◆ **WORK ITEM**
Look through the material beneath and copy each line with the word "larger".

◆ **THE INPUT**
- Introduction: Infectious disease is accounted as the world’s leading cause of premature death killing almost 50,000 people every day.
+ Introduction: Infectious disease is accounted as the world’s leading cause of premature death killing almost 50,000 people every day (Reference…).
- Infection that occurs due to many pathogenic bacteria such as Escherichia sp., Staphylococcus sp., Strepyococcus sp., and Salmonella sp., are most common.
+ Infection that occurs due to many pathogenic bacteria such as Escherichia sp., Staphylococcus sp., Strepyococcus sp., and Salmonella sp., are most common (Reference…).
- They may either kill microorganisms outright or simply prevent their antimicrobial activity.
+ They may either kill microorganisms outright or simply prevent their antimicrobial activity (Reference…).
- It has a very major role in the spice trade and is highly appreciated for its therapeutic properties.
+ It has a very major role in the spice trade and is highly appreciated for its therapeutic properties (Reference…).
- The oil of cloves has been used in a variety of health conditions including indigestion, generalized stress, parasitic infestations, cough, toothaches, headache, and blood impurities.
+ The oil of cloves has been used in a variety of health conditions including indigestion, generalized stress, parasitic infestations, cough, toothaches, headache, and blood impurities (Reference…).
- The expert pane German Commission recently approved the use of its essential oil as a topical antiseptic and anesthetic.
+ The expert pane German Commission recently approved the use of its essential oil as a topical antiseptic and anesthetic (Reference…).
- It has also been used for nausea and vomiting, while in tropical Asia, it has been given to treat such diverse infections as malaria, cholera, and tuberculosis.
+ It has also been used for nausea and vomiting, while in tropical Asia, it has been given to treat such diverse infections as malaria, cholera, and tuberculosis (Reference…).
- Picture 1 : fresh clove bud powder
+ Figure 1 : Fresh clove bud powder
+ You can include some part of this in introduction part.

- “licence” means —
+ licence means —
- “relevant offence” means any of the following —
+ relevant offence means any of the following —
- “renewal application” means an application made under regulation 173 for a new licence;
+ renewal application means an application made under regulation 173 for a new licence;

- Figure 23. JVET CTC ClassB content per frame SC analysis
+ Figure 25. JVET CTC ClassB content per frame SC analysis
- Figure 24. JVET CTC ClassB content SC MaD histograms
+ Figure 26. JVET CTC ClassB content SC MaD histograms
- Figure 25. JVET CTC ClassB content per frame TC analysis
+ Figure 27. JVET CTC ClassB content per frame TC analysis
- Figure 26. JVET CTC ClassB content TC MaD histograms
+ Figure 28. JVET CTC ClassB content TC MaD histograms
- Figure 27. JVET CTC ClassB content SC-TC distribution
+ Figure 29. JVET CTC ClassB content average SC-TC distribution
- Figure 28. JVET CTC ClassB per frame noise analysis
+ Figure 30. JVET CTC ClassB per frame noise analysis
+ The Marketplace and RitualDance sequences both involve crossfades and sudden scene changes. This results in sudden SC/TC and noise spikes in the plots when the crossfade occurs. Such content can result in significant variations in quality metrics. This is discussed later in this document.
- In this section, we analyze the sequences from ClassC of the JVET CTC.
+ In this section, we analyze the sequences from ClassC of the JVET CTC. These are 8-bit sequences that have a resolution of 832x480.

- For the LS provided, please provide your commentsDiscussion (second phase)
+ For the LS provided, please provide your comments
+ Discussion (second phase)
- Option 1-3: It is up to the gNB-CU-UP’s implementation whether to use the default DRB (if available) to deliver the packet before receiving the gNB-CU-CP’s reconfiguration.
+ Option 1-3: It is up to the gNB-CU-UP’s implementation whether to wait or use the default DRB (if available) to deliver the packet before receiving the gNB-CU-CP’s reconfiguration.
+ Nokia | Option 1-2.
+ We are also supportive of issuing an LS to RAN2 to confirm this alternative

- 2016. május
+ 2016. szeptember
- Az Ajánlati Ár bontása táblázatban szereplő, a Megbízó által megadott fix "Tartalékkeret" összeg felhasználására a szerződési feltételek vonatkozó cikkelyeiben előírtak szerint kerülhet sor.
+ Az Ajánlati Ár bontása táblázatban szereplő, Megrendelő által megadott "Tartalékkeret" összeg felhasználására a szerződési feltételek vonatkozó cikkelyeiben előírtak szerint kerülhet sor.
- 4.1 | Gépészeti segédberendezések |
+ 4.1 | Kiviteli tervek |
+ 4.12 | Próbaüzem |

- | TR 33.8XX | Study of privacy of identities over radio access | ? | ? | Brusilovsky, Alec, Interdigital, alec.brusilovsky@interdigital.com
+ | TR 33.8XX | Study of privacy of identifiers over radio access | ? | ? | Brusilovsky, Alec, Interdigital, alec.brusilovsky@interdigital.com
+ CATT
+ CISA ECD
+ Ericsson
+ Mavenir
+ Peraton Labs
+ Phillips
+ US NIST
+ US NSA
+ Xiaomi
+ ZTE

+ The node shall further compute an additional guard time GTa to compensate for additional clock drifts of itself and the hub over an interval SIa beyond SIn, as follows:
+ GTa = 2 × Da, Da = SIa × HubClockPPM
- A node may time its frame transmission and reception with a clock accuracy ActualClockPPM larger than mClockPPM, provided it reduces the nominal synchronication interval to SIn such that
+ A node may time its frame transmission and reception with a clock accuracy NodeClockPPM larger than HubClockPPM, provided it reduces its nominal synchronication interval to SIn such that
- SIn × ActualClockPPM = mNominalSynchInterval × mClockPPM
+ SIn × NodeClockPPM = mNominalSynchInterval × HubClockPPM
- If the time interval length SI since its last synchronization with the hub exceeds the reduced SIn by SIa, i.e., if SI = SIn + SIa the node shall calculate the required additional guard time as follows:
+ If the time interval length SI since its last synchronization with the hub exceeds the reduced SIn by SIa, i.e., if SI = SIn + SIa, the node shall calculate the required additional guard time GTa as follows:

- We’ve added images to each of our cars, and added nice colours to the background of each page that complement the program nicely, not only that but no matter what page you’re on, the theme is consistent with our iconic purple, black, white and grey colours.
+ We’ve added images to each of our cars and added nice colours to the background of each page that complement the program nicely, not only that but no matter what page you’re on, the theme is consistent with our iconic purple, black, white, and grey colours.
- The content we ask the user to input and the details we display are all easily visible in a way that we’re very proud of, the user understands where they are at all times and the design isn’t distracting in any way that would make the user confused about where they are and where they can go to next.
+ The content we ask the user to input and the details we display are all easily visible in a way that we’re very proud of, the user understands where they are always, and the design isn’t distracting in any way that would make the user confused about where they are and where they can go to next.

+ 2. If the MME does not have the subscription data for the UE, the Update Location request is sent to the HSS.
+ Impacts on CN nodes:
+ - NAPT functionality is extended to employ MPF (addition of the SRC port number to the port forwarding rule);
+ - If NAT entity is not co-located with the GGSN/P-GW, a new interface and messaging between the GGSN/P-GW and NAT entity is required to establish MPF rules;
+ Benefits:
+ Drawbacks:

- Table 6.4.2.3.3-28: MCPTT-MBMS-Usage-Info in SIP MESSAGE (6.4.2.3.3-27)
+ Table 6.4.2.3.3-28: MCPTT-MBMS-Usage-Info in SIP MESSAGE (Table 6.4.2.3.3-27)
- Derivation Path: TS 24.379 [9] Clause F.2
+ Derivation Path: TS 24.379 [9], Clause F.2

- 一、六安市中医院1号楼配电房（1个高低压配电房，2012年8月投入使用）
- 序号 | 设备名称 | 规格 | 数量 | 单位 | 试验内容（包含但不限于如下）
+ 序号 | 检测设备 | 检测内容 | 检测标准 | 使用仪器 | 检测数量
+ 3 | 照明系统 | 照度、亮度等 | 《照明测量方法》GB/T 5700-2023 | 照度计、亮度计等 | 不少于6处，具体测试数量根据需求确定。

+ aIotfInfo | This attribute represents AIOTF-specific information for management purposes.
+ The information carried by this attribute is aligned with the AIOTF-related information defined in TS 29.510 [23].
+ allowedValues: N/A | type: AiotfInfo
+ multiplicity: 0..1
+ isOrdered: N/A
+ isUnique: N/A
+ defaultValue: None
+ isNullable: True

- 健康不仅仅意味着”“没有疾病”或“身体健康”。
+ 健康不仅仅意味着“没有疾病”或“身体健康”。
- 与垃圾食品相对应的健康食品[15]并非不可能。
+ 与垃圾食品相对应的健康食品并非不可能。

◆ **OUTPUT FOR THIS TASK**
- A node may time its frame transmission and reception with a clock accuracy ActualClockPPM larger than mClockPPM, provided it reduces the nominal synchronication interval to SIn such that
+ A node may time its frame transmission and reception with a clock accuracy NodeClockPPM larger than HubClockPPM, provided it reduces its nominal synchronication interval to SIn such that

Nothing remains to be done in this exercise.